**What you have to do**: A single number is the answer here: how many lines of the entries contain "inches"?

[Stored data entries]
|---|

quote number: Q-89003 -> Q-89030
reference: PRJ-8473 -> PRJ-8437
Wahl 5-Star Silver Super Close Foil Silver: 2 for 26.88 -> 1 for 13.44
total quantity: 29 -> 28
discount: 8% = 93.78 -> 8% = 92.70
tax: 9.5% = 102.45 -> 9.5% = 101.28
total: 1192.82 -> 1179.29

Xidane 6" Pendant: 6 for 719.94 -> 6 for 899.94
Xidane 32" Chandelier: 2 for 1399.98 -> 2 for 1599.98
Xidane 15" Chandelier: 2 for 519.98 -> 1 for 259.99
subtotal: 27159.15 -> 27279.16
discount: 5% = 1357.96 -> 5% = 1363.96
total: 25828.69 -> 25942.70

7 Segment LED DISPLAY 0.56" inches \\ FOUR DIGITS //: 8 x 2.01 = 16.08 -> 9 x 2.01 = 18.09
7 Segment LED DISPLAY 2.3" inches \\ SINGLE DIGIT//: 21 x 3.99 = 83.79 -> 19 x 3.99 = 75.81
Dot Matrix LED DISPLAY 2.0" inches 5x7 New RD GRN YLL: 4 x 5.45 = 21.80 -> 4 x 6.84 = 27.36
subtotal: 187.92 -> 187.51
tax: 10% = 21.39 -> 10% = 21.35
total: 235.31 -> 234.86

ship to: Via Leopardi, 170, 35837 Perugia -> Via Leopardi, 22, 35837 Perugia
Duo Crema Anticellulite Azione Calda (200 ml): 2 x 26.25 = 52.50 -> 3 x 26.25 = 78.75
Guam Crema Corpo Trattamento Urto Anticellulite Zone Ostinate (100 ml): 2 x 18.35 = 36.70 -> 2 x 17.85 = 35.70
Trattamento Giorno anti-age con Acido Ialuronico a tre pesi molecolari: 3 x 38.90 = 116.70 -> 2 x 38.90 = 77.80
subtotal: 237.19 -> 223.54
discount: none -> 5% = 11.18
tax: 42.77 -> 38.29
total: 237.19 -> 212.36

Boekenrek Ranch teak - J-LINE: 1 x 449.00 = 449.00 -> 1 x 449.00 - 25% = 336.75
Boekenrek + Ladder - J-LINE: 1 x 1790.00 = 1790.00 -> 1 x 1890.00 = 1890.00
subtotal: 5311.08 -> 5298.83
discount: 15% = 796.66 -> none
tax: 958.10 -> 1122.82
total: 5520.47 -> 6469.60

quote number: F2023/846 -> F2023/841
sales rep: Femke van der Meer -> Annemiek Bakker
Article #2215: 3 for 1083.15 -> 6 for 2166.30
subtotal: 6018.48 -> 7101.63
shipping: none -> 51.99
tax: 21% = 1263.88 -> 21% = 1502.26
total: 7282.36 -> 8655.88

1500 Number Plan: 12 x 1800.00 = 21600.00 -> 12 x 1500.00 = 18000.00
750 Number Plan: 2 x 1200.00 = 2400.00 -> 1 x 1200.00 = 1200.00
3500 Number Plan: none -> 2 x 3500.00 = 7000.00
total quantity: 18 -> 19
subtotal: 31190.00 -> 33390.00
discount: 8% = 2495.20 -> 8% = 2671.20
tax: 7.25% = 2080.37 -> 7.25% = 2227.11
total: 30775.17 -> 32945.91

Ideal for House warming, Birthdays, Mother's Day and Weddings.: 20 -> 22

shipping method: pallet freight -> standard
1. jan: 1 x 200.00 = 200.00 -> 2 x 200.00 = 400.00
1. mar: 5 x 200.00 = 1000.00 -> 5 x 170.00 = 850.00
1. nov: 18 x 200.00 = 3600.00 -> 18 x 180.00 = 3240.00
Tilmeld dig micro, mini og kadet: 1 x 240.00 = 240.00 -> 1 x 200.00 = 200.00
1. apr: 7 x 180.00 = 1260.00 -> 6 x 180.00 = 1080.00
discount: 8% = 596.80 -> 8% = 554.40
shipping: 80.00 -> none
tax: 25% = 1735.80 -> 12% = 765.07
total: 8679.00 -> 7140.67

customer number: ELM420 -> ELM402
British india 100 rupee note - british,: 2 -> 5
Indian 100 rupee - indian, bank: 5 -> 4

|---|

**Solution to the exercise**: 3